1976 Kerry Senior Football Championship
- Dates: 27 June - 3 October 1976
- Teams: 17
- Champions: Austin Stacks (8th title) John O'Keeffe (captain)
- Runners-up: Kenmare Mickey Ned O'Sullivan (captain)

Tournament statistics
- Matches played: 18
- Goals scored: 53 (2.94 per match)
- Points scored: 314 (17.44 per match)

= 1976 Kerry Senior Football Championship =

Gaelic football competition

The 1976 Kerry Senior Football Championship was the 76th staging of the Kerry Senior Football Championship since its establishment by the Kerry County Board in 1889. The championship ran from 27 June to 3 October 1976.

Austin Stacks entered the championship as the defending champions.

The final was played on 3 October 1976 at FitzGerald Stadium in Killarney, between Austin Stacks and Kenmare, in what was their first ever meeting in the final.
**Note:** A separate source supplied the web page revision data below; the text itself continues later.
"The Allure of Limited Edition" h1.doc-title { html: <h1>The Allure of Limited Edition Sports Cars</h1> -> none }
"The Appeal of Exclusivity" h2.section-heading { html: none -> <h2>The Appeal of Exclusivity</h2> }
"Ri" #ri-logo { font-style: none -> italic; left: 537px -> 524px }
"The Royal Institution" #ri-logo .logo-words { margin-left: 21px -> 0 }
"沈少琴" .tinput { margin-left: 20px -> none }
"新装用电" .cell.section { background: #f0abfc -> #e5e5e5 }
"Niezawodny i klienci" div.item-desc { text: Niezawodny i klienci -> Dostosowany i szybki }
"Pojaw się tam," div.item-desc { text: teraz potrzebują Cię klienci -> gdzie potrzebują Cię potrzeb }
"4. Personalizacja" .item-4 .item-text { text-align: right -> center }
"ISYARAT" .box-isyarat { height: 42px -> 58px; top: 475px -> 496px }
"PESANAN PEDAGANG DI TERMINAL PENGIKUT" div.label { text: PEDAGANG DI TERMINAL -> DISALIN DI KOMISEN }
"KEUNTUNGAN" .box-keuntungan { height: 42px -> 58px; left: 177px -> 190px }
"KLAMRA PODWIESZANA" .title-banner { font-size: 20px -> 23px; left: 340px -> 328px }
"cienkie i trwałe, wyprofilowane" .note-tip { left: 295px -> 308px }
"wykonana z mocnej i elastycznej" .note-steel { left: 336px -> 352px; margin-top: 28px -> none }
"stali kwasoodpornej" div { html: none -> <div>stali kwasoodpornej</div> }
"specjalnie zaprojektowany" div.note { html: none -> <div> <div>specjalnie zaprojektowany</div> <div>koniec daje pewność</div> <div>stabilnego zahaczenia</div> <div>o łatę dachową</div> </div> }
Austin Stacks won the match by 1-14 to 0-07 to claim their eighth championship title overall and a second successive title.

==Teams==

17 teams participated in the championship. Austin Stacks, Feale Rangers, Shannon Rangers, Kenmare and Mid Kerry were seeded at received byes to the quarter-finals. The other 12 teams played off in the early rounds.

==Championship statistics==
===Miscellaneous===

- The semi-final between Kenmare and Feale Rangers was abandoned by referee Buddy O'Grady, with nine minutes of actual playing time left. The decision was taken after a series of fracas between the players.